Information below:

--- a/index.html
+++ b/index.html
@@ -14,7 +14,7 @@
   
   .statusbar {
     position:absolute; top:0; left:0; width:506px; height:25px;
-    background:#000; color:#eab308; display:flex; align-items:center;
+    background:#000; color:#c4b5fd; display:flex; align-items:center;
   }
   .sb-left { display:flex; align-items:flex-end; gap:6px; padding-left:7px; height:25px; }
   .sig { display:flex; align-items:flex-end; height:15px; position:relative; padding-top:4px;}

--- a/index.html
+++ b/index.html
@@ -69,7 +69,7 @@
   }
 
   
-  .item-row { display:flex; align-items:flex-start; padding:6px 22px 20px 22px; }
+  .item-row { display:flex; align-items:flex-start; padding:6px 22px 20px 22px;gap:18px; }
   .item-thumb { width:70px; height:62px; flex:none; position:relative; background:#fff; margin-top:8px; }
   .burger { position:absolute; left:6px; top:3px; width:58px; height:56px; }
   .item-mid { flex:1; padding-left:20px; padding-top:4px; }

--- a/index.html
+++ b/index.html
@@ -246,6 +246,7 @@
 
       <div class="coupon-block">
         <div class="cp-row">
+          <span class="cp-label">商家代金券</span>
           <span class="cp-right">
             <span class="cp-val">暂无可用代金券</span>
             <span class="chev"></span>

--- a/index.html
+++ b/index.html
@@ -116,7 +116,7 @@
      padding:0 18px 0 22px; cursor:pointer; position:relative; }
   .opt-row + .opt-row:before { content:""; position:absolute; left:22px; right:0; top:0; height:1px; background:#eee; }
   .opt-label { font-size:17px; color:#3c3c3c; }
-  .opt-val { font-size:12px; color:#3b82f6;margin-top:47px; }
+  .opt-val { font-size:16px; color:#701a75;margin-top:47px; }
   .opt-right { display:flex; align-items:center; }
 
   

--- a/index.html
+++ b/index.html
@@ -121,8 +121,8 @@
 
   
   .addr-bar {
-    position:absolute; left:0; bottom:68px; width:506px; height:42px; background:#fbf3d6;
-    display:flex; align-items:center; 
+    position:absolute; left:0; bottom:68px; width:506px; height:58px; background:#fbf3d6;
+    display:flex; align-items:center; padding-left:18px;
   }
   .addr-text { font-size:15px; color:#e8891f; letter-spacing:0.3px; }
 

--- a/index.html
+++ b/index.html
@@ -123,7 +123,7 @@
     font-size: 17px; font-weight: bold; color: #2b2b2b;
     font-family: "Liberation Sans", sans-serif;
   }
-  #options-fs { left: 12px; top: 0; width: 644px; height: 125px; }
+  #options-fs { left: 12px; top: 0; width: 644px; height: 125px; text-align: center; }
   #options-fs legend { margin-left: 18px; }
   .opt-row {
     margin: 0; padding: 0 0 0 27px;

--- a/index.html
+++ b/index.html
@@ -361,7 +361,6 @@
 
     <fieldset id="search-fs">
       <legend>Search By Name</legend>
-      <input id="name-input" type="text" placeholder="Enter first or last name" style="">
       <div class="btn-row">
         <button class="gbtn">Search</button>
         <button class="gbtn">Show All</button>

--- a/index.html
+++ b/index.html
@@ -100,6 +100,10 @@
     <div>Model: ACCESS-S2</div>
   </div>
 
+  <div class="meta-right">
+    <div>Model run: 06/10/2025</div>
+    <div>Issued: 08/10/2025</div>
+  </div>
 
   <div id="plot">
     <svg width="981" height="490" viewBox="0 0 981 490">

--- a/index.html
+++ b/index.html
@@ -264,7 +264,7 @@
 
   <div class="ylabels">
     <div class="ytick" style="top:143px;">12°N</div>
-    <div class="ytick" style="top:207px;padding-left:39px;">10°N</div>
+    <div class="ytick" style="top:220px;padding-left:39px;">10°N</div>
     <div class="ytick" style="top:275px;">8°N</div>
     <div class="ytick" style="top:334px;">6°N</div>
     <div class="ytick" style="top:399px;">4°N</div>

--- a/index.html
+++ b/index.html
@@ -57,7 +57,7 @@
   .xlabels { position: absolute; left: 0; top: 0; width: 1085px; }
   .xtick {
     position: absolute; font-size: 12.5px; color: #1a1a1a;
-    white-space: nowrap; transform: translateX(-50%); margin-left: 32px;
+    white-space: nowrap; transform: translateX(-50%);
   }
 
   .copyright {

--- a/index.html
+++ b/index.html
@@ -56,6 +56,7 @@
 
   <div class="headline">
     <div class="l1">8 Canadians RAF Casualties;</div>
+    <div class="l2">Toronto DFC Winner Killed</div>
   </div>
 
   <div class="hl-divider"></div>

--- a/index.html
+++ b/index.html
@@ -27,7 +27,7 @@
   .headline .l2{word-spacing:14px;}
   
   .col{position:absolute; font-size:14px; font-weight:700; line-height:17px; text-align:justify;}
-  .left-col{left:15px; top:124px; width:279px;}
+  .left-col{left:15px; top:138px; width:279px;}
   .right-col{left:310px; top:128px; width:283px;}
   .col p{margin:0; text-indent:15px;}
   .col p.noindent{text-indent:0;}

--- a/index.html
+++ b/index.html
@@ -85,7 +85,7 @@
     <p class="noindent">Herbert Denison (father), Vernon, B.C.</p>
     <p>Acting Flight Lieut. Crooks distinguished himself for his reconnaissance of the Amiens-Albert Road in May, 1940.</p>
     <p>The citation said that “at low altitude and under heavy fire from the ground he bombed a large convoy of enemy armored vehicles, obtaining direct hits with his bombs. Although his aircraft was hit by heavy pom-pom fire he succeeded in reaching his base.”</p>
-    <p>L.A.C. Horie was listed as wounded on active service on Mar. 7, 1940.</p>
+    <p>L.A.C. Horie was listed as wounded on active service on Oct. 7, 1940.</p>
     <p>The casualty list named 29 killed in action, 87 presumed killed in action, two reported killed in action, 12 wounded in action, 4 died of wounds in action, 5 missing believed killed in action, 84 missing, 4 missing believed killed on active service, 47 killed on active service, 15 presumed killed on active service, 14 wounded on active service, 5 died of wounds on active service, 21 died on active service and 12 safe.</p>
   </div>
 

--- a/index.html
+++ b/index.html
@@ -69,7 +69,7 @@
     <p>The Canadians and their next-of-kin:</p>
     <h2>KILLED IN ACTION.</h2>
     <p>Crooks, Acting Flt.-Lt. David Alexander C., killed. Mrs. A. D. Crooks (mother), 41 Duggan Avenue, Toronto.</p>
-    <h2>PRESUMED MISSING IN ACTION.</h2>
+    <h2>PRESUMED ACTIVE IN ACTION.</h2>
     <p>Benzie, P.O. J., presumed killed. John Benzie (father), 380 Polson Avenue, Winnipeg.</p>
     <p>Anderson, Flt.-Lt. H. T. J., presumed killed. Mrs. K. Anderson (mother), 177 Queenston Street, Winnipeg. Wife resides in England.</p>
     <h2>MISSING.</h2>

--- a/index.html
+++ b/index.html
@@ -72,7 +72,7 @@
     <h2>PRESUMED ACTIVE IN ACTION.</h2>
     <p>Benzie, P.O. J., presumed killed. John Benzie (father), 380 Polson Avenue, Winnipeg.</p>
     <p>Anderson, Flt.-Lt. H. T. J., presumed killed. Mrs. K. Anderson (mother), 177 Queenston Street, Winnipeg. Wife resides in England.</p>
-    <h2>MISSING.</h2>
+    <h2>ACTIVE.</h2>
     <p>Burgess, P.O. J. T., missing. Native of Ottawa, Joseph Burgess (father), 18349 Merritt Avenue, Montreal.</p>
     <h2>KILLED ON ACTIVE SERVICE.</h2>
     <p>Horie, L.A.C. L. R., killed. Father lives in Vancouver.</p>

End of Information.

- [Task item]
When a line of the material holds the string "font", copy that line.

- [Solved exercise]
   .opt-label { font-size:17px; color:#3c3c3c; }
-  .opt-val { font-size:12px; color:#3b82f6;margin-top:47px; }
+  .opt-val { font-size:16px; color:#701a75;margin-top:47px; }
   .addr-text { font-size:15px; color:#e8891f; letter-spacing:0.3px; }
     font-size: 17px; font-weight: bold; color: #2b2b2b;
     font-family: "Liberation Sans", sans-serif;
     position: absolute; font-size: 12.5px; color: #1a1a1a;
   .col{position:absolute; font-size:14px; font-weight:700; line-height:17px; text-align:justify;}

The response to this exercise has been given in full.